Human and machine communication towards conversational analytics
In recent years, smart speakers like Amazon Alexa, Google Home, and Apple HomePod have increased their market share, and according to the forecast, their popularity will continue to grow. Lots of people have one or more of these speakers at home, and they are used for different things, from the easiest one like setting an alarm to the toughest one like playing games only using the voice. These speakers are also used in professional and commercial environments.
The cool thing about smart speakers is that they’re deeply customizable thanks to their SDKs, thus creating new ways to interact with them.
And that is precisely the topic of the blog post: making an open-source time-series database (NSDb) smart using Amazon Alexa! But what does smart mean? Well, we can query the database using natural language to obtain reliable information from the database also in natural language.
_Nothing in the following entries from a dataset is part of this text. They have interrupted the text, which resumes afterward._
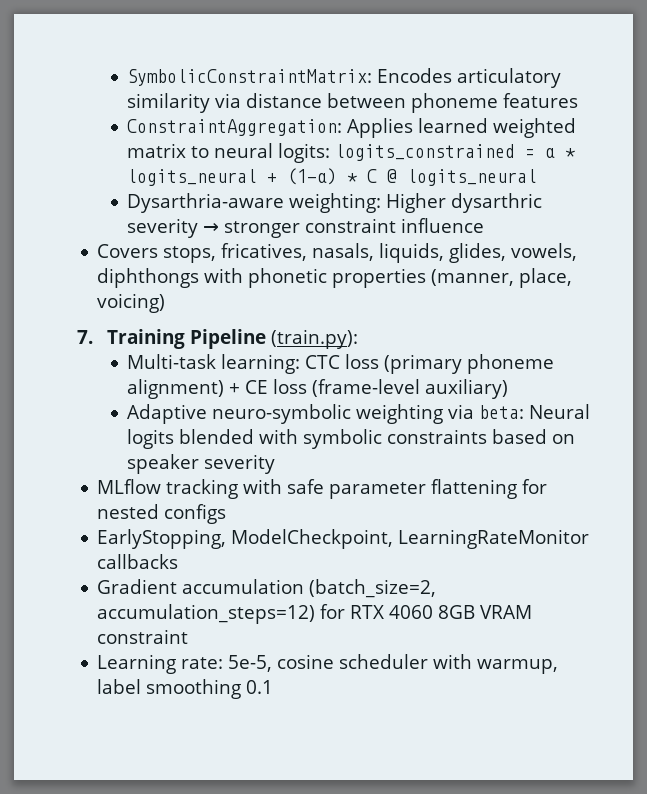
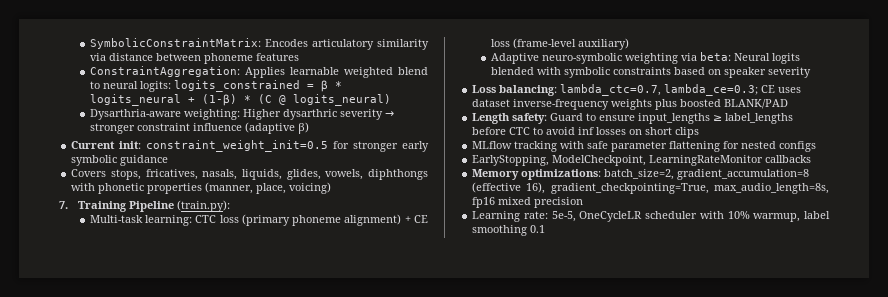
- ConstraintAggregation: Applies learned weighted matrix to neural logits: logits_constrained = α * logits_neural + (1-α) * C @ logits_neural
+ ConstraintAggregation: Applies learnable weighted blend to neural logits: logits_constrained = β * logits_neural + (1-β) * (C @ logits_neural)
- Dysarthria-aware weighting: Higher dysarthric severity → stronger constraint influence
+ Dysarthria-aware weighting: Higher dysarthric severity → stronger constraint influence (adaptive β)
+ Current init: constraint_weight_init=0.5 for stronger early symbolic guidance
+ Loss balancing: lambda_ctc=0.7, lambda_ce=0.3; CE uses dataset inverse-frequency weights plus boosted BLANK/PAD
+ Length safety: Guard to ensure input_lengths ≥ label_lengths before CTC to avoid inf losses on short clips
- Gradient accumulation (batch_size=2, accumulation_steps=12) for RTX 4060 8GB VRAM constraint
+ Memory optimizations: batch_size=2, gradient_accumulation=8 (effective 16), gradient_checkpointing=True, max_audio_length=8s, fp16 mixed precision
- Learning rate: 5e-5, cosine scheduler with warmup, label smoothing 0.1
+ Learning rate: 5e-5, OneCycleLR scheduler with 10% warmup, label smoothing 0.1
In a few words, we are enabling a new way to interact with a database, without using query language and without having to read the result in some tabular way.
We have said that the Smart Speaker will tell us the obtained results in a natural way, but how can we do that? We will use Natural Language Generation (NLG) and in particular, an open-source library called RosaeNLG that allows us to generate natural language (in various languages like English, Italian, French, German, …) starting from data coming from the database.
Alexa, what is your role in all of this?
In this architecture, the role of Alexa (and generally speaking, of smart speakers) is both input and output. The communication will start talking with Alexa and will end with a response from the speaker.
To enable this opportunity we need to carefully craft a Skill, some sort of app, that let developers add custom functionalities to Alexa. This Skill is needed to write the code used to teach Alexa how to deal with our requests and how to produce answers.
Modularity is the keyword
We are talking about Alexa, NSDb, and RosaeNLG but what if we want to change something? The proposed architecture was built keeping in mind the word modularity, in fact even if it was realized with these three tools, the architecture was made to be able to change (with little effort) some components, allowing to:
- change the smart speaker: we can create a skill for Google Home or other speakers,
- change the database: we can use different databases like MySQL or PostgreSQL,
- change the NLG part: if we want to use for example Neural Networks or another NLG tool,
- add more languages.
Another interesting aspect of modularity is that this project is completely divided into two separated parts:
- From natural language to query
- From query result to natural language
This will enable performing requests in natural language using Alexa obtaining responses in the old fashioned way. Another thing that we can do is querying the database with standard SQL getting responses in textual natural language, visualizing phrases in some BI tools: there are lots of possible combinations using this architecture.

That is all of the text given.